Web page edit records
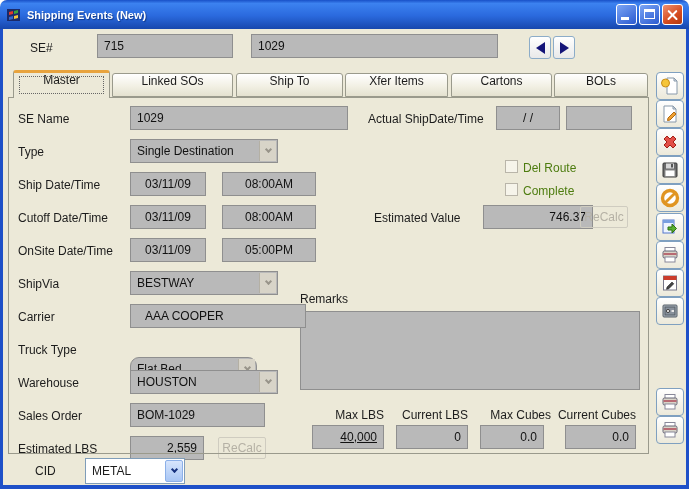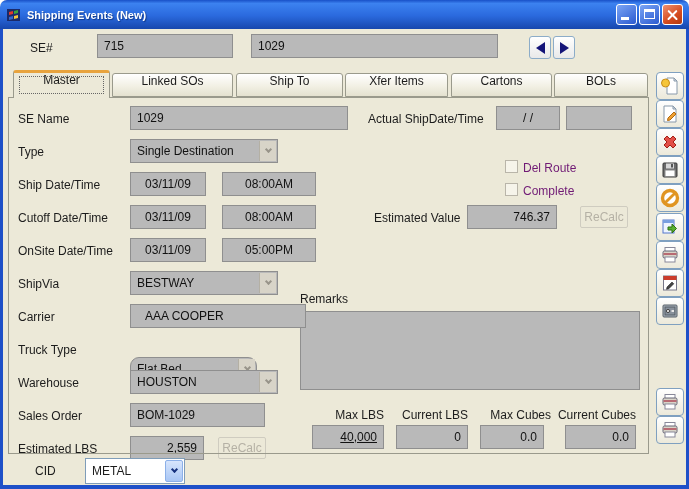--- a/index.html
+++ b/index.html
@@ -27,7 +27,7 @@
   .b-bottom{position:absolute;left:0;top:485px;width:689px;height:4px;background:#1e50c8;}
   
   .lbl{position:absolute;white-space:nowrap;color:#1c1c1c;}
-  .lbl.dis{color:#701a75;}
+  .lbl.dis{color:#4d7c0f;}
   .f{position:absolute;height:24px;background:#b9b9b9;border:1px solid #8f8f8f;
      padding:0 6px;display:flex;align-items:center;color:#111;}
   .f.center{justify-content:center;} .f.right{justify-content:flex-end;}

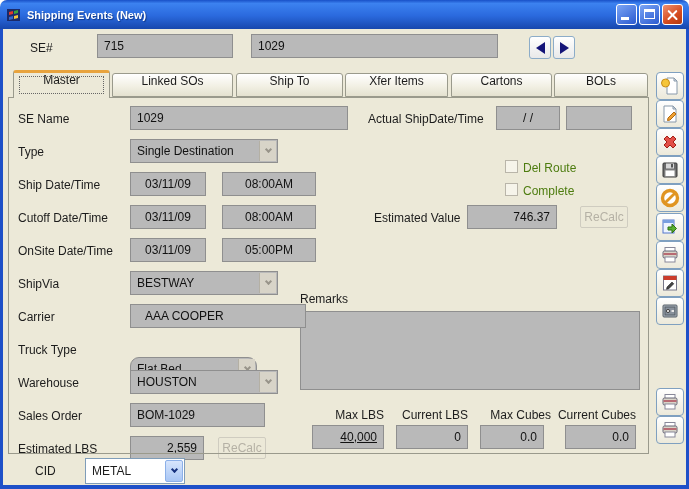--- a/index.html
+++ b/index.html
@@ -161,7 +161,7 @@
   <div class="f center" style="left:130px;top:205px;width:76px;">03/11/09</div>
   <div class="f center" style="left:222px;top:205px;width:94px;">08:00AM</div>
   <div class="lbl" style="left:374px;top:211px;">Estimated Value</div>
-  <div class="f right" style="left:467px;top:205px;width:90px;">746.37</div>
+  <div class="f right" style="left:483px;top:205px;width:110px;">746.37</div>
   <div class="recalc" style="left:580px;top:206px;">ReCalc</div>
 
   <div class="f center" style="left:130px;top:238px;width:76px;">03/11/09</div>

### HOW TO COMPLETE THIS TASK:
Without including any picture, set down every line above exactly as it stands.

### PROBLEM SOLUTION:
--- a/index.html
+++ b/index.html
@@ -27,7 +27,7 @@
   .b-bottom{position:absolute;left:0;top:485px;width:689px;height:4px;background:#1e50c8;}
   
   .lbl{position:absolute;white-space:nowrap;color:#1c1c1c;}
-  .lbl.dis{color:#701a75;}
+  .lbl.dis{color:#4d7c0f;}
   .f{position:absolute;height:24px;background:#b9b9b9;border:1px solid #8f8f8f;
      padding:0 6px;display:flex;align-items:center;color:#111;}
   .f.center{justify-content:center;} .f.right{justify-content:flex-end;}

--- a/index.html
+++ b/index.html
@@ -161,7 +161,7 @@
   <div class="f center" style="left:130px;top:205px;width:76px;">03/11/09</div>
   <div class="f center" style="left:222px;top:205px;width:94px;">08:00AM</div>
   <div class="lbl" style="left:374px;top:211px;">Estimated Value</div>
-  <div class="f right" style="left:467px;top:205px;width:90px;">746.37</div>
+  <div class="f right" style="left:483px;top:205px;width:110px;">746.37</div>
   <div class="recalc" style="left:580px;top:206px;">ReCalc</div>
 
   <div class="f center" style="left:130px;top:238px;width:76px;">03/11/09</div>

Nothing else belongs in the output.